We'd like to compare that to women's boxing. It was hugely controversial 100 years ago and the practitioners suffered from a social stigma. Today they are celebrated athletes. Even in our time we see rapid changes in attitude. Who are we to judge a society that existed 1000 years ago - a society that is still largely shrouded in mystery, and label it with our own ways of thinking? If a woman chose to purse fame and fortune through being a warrior, why should it have been any different from a woman in a MMA ring?

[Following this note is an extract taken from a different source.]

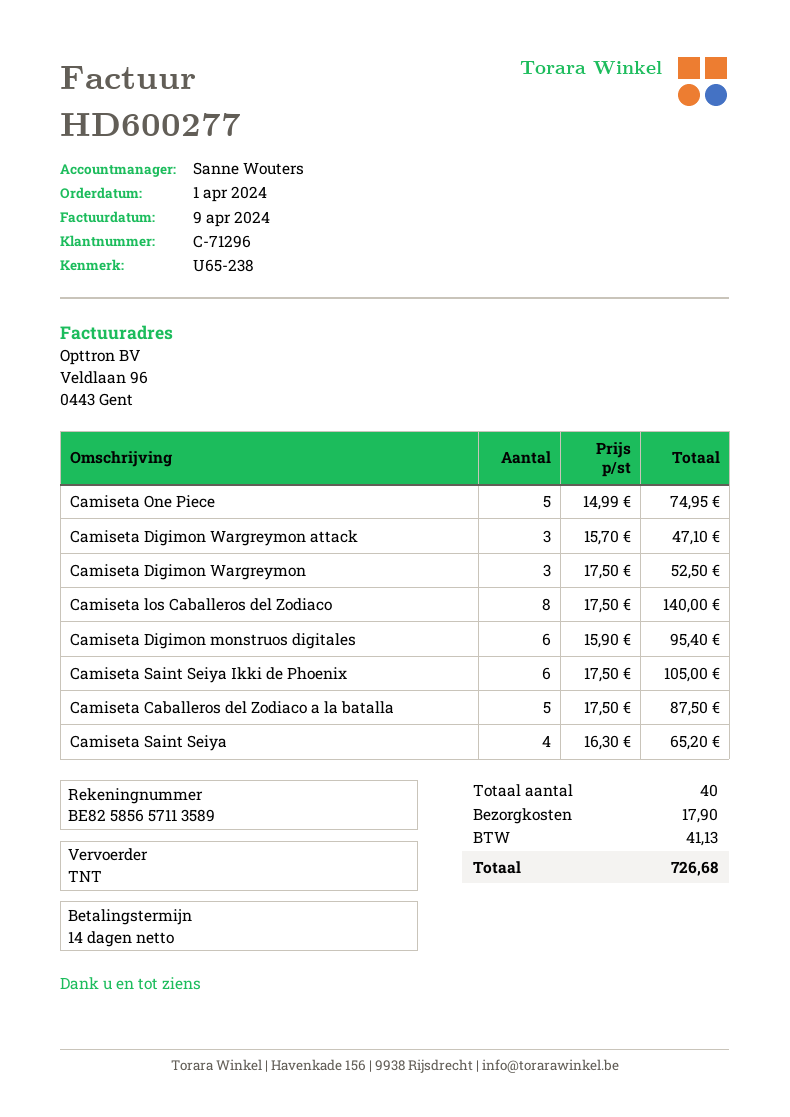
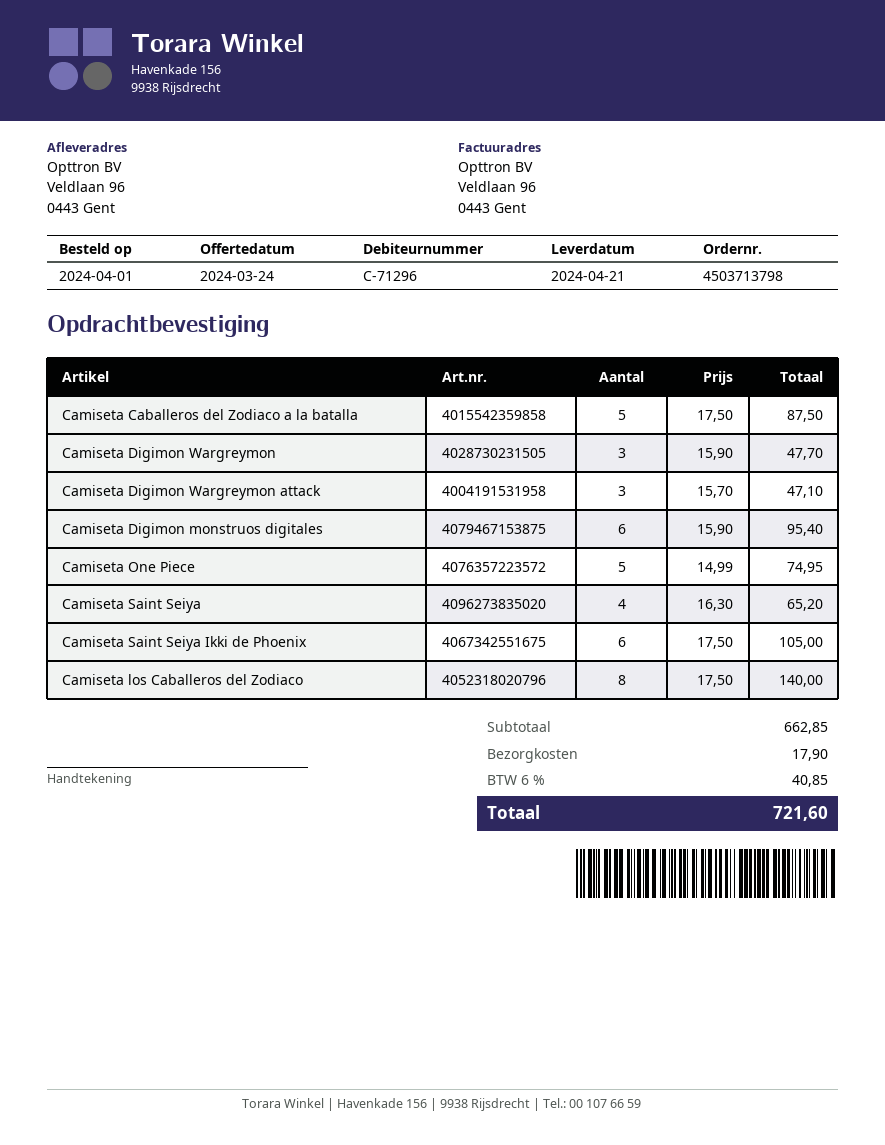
Camiseta Digimon Wargreymon: 3 x 17.50 = 52.50 -> 3 x 15.90 = 47.70
tax: 41.13 -> 40.85
total: 726.68 -> 721.60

We wouldn't say that professional female warriors were common though. That conclusion can't be reached until more prominent warrior graves can be confirmed to be female. However, how many women took the path of a warrior isn't important. The interesting part is that women obviously could make the choice. We know so very little about the culture of that day and age. Most of it is based on more or less educated guesses. When something comes along that actually can prove something, we need to value that.
One final thought: We are laymen and no experts, which also goes for the vast majority reading this. Our or your opinions are actually not worth much more than those of a 10 year old kid questioning the decisions made in a top league football game. What we need to do is let this report settle with the scholarly community and see if they reach a general consensus of approval.